Top-N sort: fused SORT + LIMIT via binary heap

Binary max-heap of size K avoids full sort when LIMIT is present.

Setup

The benchmark is bench_subquery_complex: 50,000 event rows joined with a subquery filter, sorted, and limited. Measured as wall-clock latency through the PostgreSQL wire protocol, 10 iterations.

CREATE TABLE events (
    id INT, user_id INT, score INT,
    amount NUMERIC(10,2), label TEXT, ts TIMESTAMP
);
CREATE TABLE customers (
    id INT PRIMARY KEY, name TEXT, tier TEXT, region TEXT
);
-- 50,000 events, 2,000 customers

SELECT * FROM events
WHERE user_id IN (
    SELECT id FROM customers WHERE tier = 'premium'
) AND amount > 100
ORDER BY amount DESC
LIMIT 500;

Problem

Without the optimization, the executor sorts all qualifying rows (potentially tens of thousands) to return only 500. A full sort of N rows is O(N log N). When K « N, most of the sort work is wasted.

Cause

The plan executor originally treated ORDER BY and LIMIT as separate pipeline stages: PLAN_SORT sorted all input rows, then PLAN_LIMIT truncated the output.

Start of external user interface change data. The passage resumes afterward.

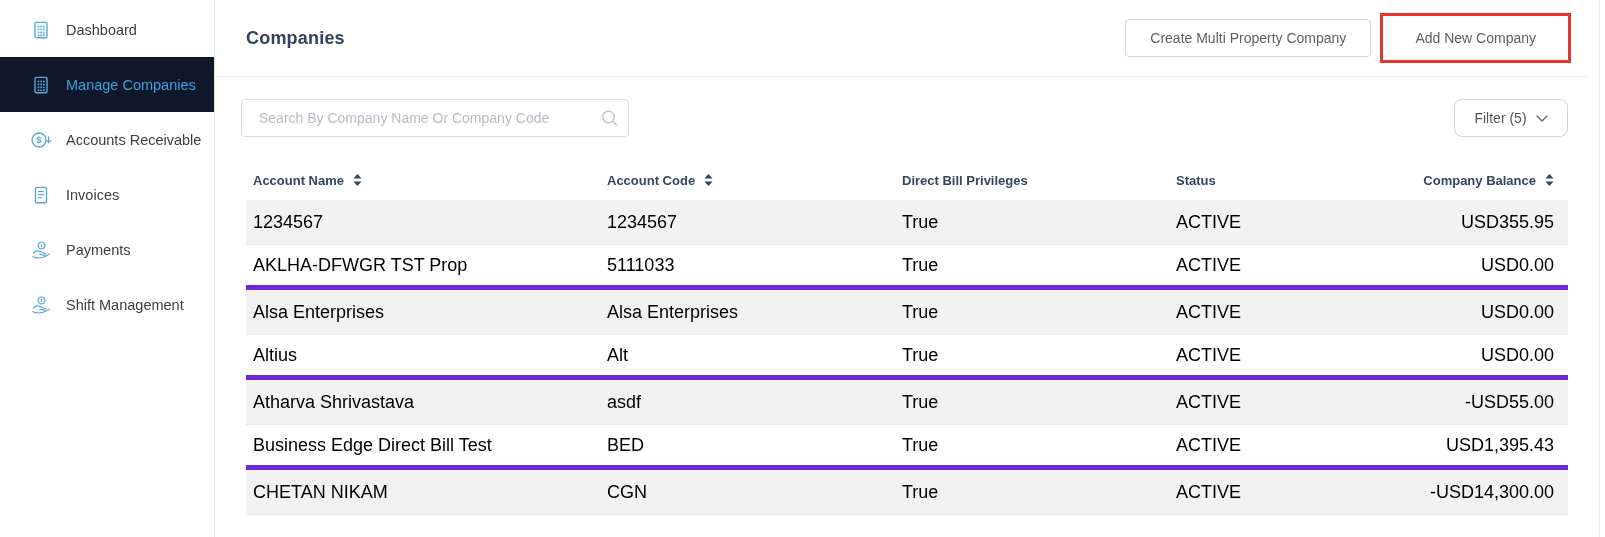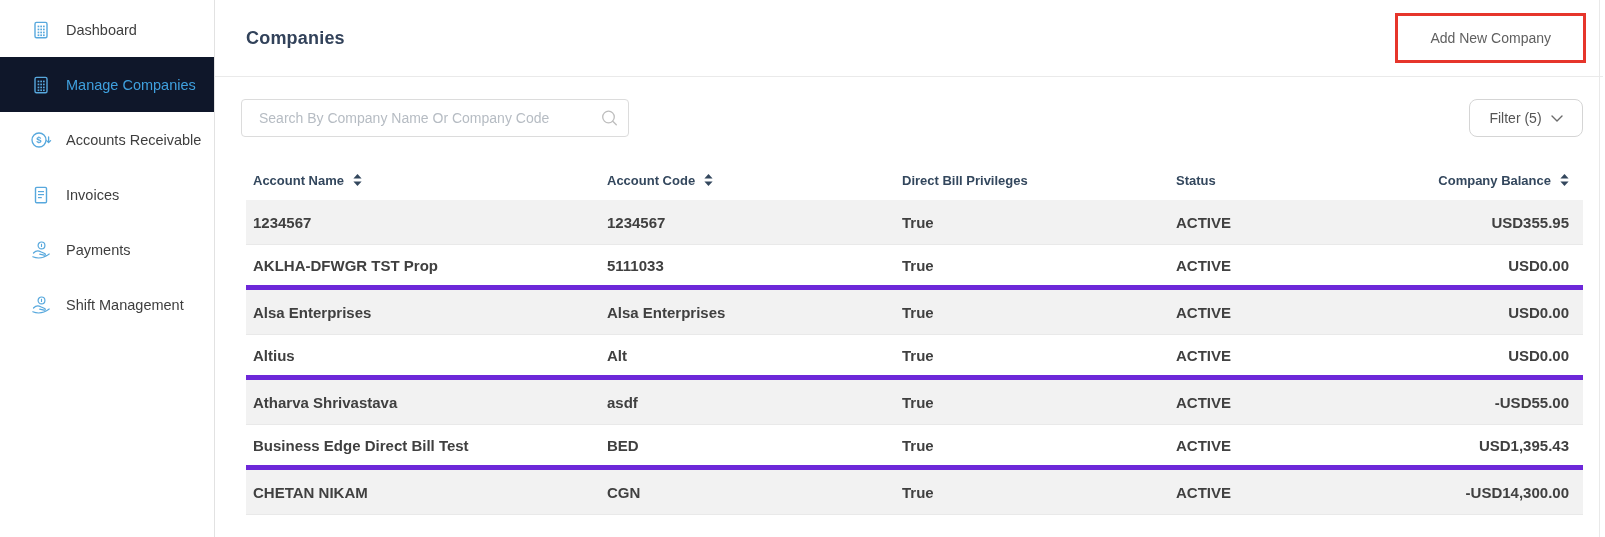--- a/index.html
+++ b/index.html
@@ -9,21 +9,21 @@
   
   .sidebar { position:absolute; left:0; top:0; width:215px; height:100%;
              background:#fff; border-right:1px solid #e2e2e2; padding-top:2px; }
   .side-item { height:55px; display:flex; align-items:center; padding-left:30px; gap:14px; cursor:pointer; }
   .side-item.active { background:#0f172a; }
   .s-icon { width:22px; height:20px; display:flex; align-items:center; justify-content:center; flex:none; }
   .s-label { font-size:14.5px; color:#3e3e3e; white-space:nowrap; }
   .side-item.active .s-label { color:#3fa0de; }
 
   
-  .main { position:absolute; left:215px; top:0; right:2px; height:100%; }
+  .main { position:absolute; left:215px; top:0; right:17px; height:100%; }
   .main-header { height:77px; border-bottom:1px solid #eaeaea; display:flex;
                  align-items:center; justify-content:space-between; padding:0 17px 0 31px; }
   .page-title { font-size:18px; font-weight:bold; color:#32425a; letter-spacing:.2px; }
   .header-buttons { display:flex; align-items:center; gap:9px; }
   .btn { background:#fff; border:1px solid #d5d5d5; border-radius:4px; font-size:14px;
          color:#606060; height:38px; padding:0 24px; font-family:inherit; cursor:pointer; white-space:nowrap; }
   .highlight-box { border:3px solid #e6352b; padding:3px; background:#fff; }
   .highlight-box .btn { border:none; padding:0 29px; }
 
   
@@ -37,21 +37,21 @@
   .filter-btn { height:38px; min-width:114px; display:flex; align-items:center; justify-content:center;
                 gap:9px; border:1px solid #d5d5d5; border-radius:8px; background:#fff;
                 font-size:14px; color:#555; cursor:pointer; font-family:inherit; }
 
   
   .table { margin:23px 20px 0 31px; }
   .thead { display:flex; height:40px; align-items:center; padding-left:7px; }
   .th { font-size:13px; font-weight:bold; color:#33475d; display:flex; align-items:center; gap:9px; white-space:nowrap; }
   .trow { display:flex; height:45px; align-items:center; padding-left:7px; border-bottom:5px solid #6d28d9; cursor:pointer; }
   .tbody .trow:nth-child(odd) { background:#f2f2f2; border-bottom:1px solid #e9e9e9; }
-  .td { font-size:15px; color:#404040; white-space:nowrap; overflow:hidden;font-weight:bold; }
+  .td { font-size:18px; color:#000000; white-space:nowrap; overflow:hidden; }
   .c1 { width:354px; } .c2 { width:295px; } .c3 { width:274px; } .c4 { width:229px; }
   .c5 { flex:1; text-align:right; padding-right:14px; }
   .th.c5 { justify-content:flex-end; }
   .sort-icon { display:inline-flex; line-height:0; cursor:pointer; }
 
   .edge-line { position:absolute; top:0; bottom:0; left:1599px; width:1px; background:#e9e9e9; }
 </style>
 </head>
 <body>
 
@@ -141,20 +141,21 @@
         </span>
     <span class="s-label">Shift Management</span>
   </div>
     </nav>
 
   <div class="main">
 
     <div class="main-header">
       <div class="page-title">Companies</div>
       <div class="header-buttons">
+        <button class="btn">Create Multi Property Company</button>
         <div class="highlight-box">
           <button class="btn">Add New Company</button>
         </div>
       </div>
     </div>
 
     <div class="toolbar">
       <div class="search-wrap">
         <input type="text" placeholder="Search By Company Name Or Company Code" style="">
         <span class="search-icon">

The sort stage had no knowledge of the downstream LIMIT and performed a full radix or comparison sort on the entire input.

Fix

The plan builder detects ORDER BY + LIMIT patterns and emits a single PLAN_TOP_N node that fuses both operations. The implementation in plan.c:

  1. Build phase: Maintain a binary max-heap of size K. For each input row, compare against the heap root (the worst row in the current top-K). If the new row is better, replace the root and sift down. Cost: O(N log K).
  2. Emit phase: Extract the K rows from the heap and sort them with pdqsort for final output order. Cost: O(K log K).

For this workload with K=500 and N=~25,000 qualifying rows: O(N log K) = 25,000 × 9 = 225,000 comparisons, versus O(N log N) = 25,000 × 15 = 375,000 for a full sort. The heap also avoids materializing all rows before sorting.

Result

Same query, same machine:

mskqlPostgreSQLDuckDB
subquery_complex (10 iter, LIMIT 500)7ms82ms12ms
vs PostgreSQL ratio0.09× (mskql 12× faster)
vs DuckDB ratio0.58× (mskql 1.7× faster)

The Top-N optimization matters most when K is small relative to N. As K approaches N, the benefit diminishes and the node degrades to a full sort with heap overhead. The plan builder only emits PLAN_TOP_N when LIMIT is present; unlimited ORDER BY uses PLAN_SORT with radix sort.